Field of Science

Celebrating the 1939 Leo Szilard letter to FDR and setting the record straight

Leo Szilard was the principal architect of the famous
letter to FDR. But even today Einstein's name is the one
most associated with the event. This needs to change
(Image: NNSA).
Today marks the 74th anniversary of the famous letter that physicist Leo Szilard wrote to President Franklin Roosevelt. In the letter Szilard alerted the president to the startling recent discovery of nuclear fission and more ominously, warned him that Germany had likely started working on the implications of this discovery for waging war. When FDR saw the letter, he famously called his aide "Pa" Watson and handed the letter to him saying, "Pa, this requires action".

Thus began the momentous road leading down to the Manhattan Project. But Szilard had seen this road six years before, at a traffic light in London when, stepping off the curb he saw the essence of energy from the atom before anyone else.

The above account may sound strange and raise eyebrows since I seem to have omitted the name of the one famous person who is most associated with the FDR letter - Albert Einstein. But the point that I want to make is that a story about the letter focusing exclusively on Szilard will still be more accurate than a story focusing exclusively on Einstein. Both accounts would be inaccurate, but in Isaac Asimov's words the second would be "wronger", and yet it's the one that has stuck in the minds of most people.

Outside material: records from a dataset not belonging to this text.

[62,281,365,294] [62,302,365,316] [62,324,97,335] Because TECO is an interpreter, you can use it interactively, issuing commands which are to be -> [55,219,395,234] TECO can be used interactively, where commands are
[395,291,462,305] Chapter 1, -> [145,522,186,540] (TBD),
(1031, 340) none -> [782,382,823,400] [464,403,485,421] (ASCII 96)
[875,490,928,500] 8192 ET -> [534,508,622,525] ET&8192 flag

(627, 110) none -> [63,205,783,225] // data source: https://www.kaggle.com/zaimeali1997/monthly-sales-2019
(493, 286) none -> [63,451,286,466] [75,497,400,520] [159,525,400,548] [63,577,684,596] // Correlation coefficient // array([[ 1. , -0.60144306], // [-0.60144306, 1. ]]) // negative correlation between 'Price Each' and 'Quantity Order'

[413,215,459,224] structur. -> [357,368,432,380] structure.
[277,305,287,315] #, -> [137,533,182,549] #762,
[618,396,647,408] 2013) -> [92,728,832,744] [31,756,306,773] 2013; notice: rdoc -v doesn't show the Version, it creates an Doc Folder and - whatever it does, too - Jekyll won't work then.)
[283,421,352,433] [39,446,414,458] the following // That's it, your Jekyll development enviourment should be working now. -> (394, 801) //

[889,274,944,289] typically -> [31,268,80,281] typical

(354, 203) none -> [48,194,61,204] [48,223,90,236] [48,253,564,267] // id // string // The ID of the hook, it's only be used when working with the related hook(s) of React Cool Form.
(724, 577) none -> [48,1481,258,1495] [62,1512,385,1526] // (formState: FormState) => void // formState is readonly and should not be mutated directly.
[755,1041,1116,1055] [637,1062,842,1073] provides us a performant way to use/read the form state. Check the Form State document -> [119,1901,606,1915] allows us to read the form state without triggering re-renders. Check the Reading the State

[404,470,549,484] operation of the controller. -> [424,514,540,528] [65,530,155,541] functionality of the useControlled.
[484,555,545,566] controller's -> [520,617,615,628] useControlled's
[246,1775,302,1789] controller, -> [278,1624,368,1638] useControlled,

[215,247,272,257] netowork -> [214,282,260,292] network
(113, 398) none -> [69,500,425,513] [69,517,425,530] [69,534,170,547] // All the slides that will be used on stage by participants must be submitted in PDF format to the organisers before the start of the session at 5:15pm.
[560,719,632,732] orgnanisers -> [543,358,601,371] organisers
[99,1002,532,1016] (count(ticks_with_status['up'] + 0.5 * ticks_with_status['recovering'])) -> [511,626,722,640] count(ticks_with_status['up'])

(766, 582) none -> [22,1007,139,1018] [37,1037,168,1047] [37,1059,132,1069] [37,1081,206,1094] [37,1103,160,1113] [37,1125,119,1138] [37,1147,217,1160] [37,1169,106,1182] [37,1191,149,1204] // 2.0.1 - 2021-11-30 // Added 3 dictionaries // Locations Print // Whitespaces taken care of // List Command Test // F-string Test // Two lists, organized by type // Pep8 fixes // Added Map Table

Leo Szilard remains one of the most brilliant, wide-ranging and underappreciated scientists in history. Bill Lanouette has performed an invaluable social service in writing a brilliant and definitive biography of the man which is a must read. In case of the so-called "Szilard-Einstein letter", Szilard's role cannot be overemphasized. First of all, he was the one who, based on his unique traffic light insight six years back, instantly grasped the terrifying implications of nuclear fission for war. This was based not just on his scientific insight but on his incredible political insight, a trait that had constantly marked him apart from his fellow scientists. More than almost any of them Szilard saw political events before they overtook the world, and this time was no different.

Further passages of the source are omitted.